● **Records to process**
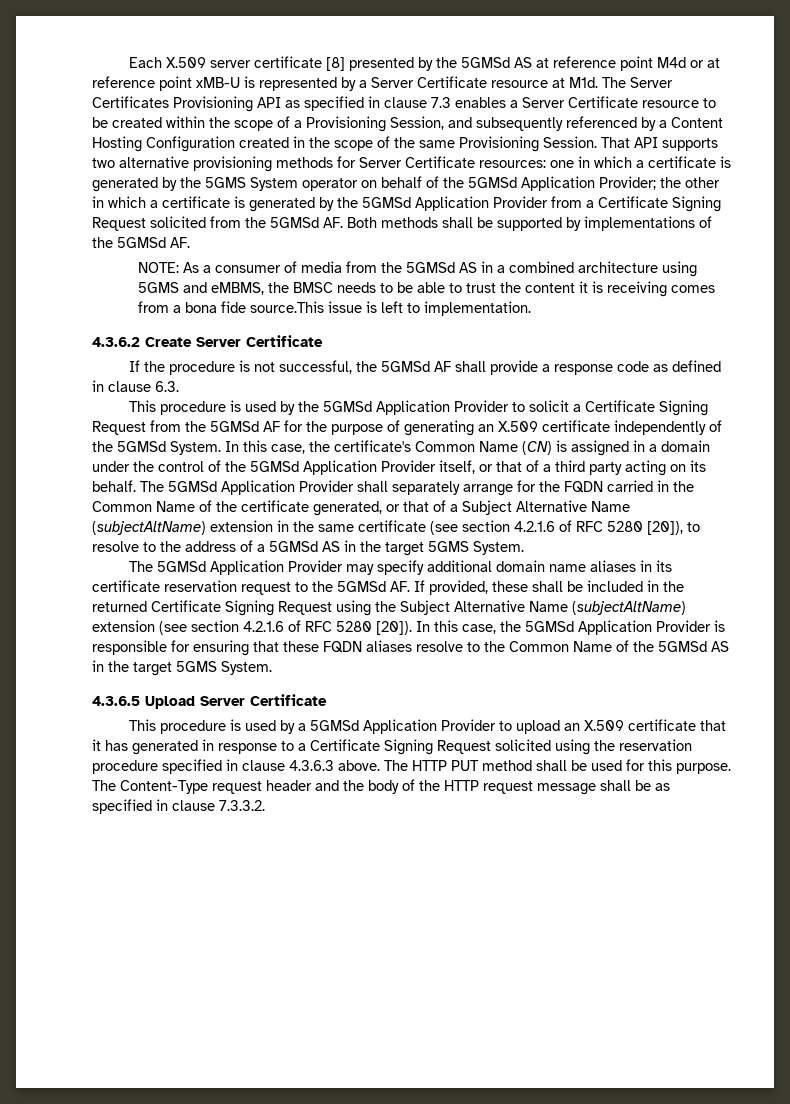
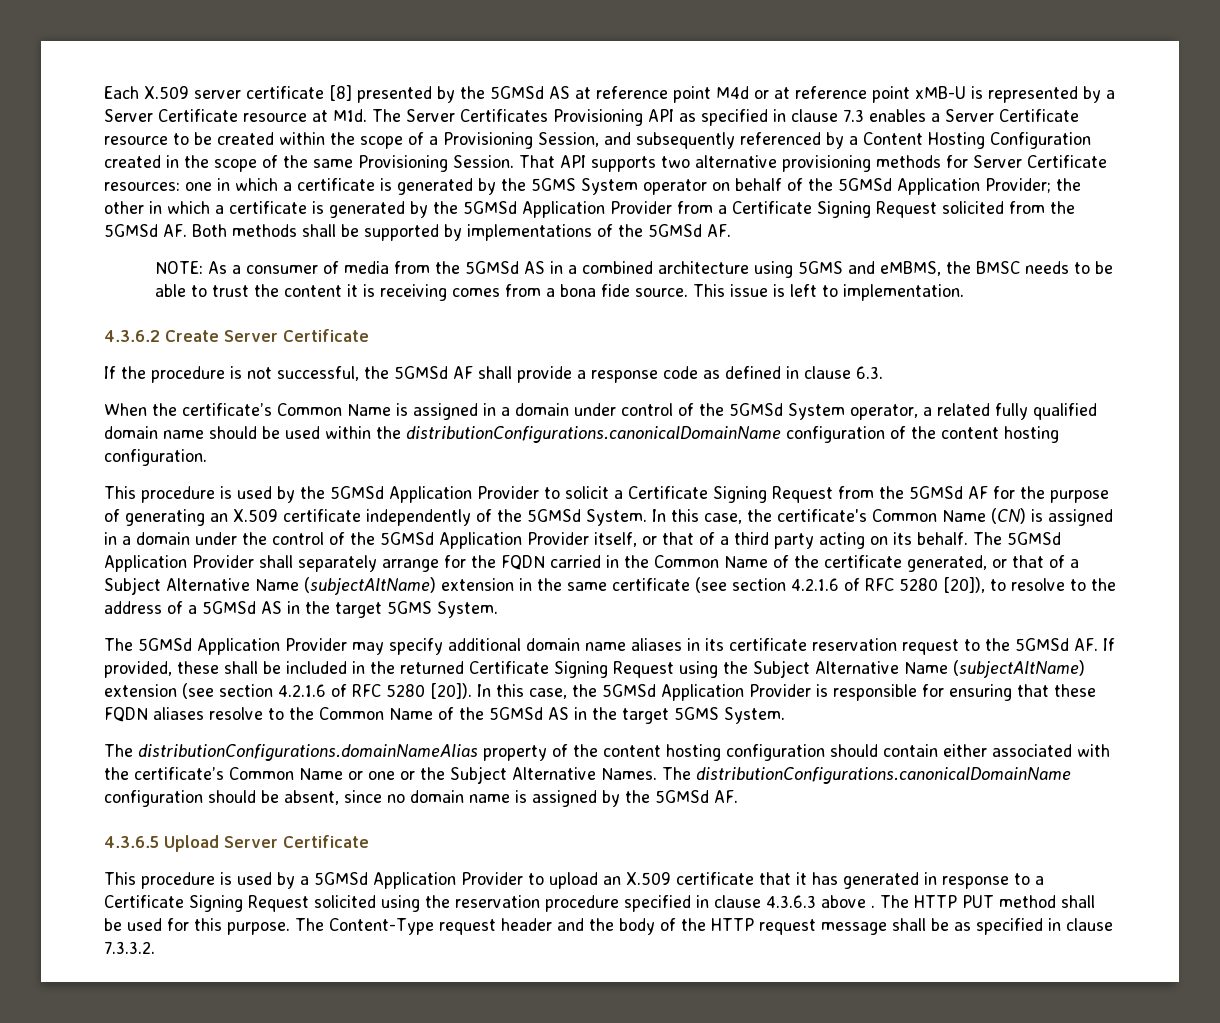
- NOTE: As a consumer of media from the 5GMSd AS in a combined architecture using 5GMS and eMBMS, the BMSC needs to be able to trust the content it is receiving comes from a bona fide source.This issue is left to implementation.
+ NOTE: As a consumer of media from the 5GMSd AS in a combined architecture using 5GMS and eMBMS, the BMSC needs to be able to trust the content it is receiving comes from a bona fide source. This issue is left to implementation.
+ When the certificate’s Common Name is assigned in a domain under control of the 5GMSd System operator, a related fully qualified domain name should be used within the distributionConfigurations.canonicalDomainName configuration of the content hosting configuration.
+ The distributionConfigurations.domainNameAlias property of the content hosting configuration should contain either associated with the certificate’s Common Name or one or the Subject Alternative Names. The distributionConfigurations.canonicalDomainName configuration should be absent, since no domain name is assigned by the 5GMSd AF.
- This procedure is used by a 5GMSd Application Provider to upload an X.509 certificate that it has generated in response to a Certificate Signing Request solicited using the reservation procedure specified in clause 4.3.6.3 above.
+ This procedure is used by a 5GMSd Application Provider to upload an X.509 certificate that it has generated in response to a Certificate Signing Request solicited using the reservation procedure specified in clause 4.3.6.3 above .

● **Work item**
Output every entry verbatim. Pictures do not belong in the copy.

● **Solution below**
- NOTE: As a consumer of media from the 5GMSd AS in a combined architecture using 5GMS and eMBMS, the BMSC needs to be able to trust the content it is receiving comes from a bona fide source.This issue is left to implementation.
+ NOTE: As a consumer of media from the 5GMSd AS in a combined architecture using 5GMS and eMBMS, the BMSC needs to be able to trust the content it is receiving comes from a bona fide source. This issue is left to implementation.
+ When the certificate’s Common Name is assigned in a domain under control of the 5GMSd System operator, a related fully qualified domain name should be used within the distributionConfigurations.canonicalDomainName configuration of the content hosting configuration.
+ The distributionConfigurations.domainNameAlias property of the content hosting configuration should contain either associated with the certificate’s Common Name or one or the Subject Alternative Names. The distributionConfigurations.canonicalDomainName configuration should be absent, since no domain name is assigned by the 5GMSd AF.
- This procedure is used by a 5GMSd Application Provider to upload an X.509 certificate that it has generated in response to a Certificate Signing Request solicited using the reservation procedure specified in clause 4.3.6.3 above.
+ This procedure is used by a 5GMSd Application Provider to upload an X.509 certificate that it has generated in response to a Certificate Signing Request solicited using the reservation procedure specified in clause 4.3.6.3 above .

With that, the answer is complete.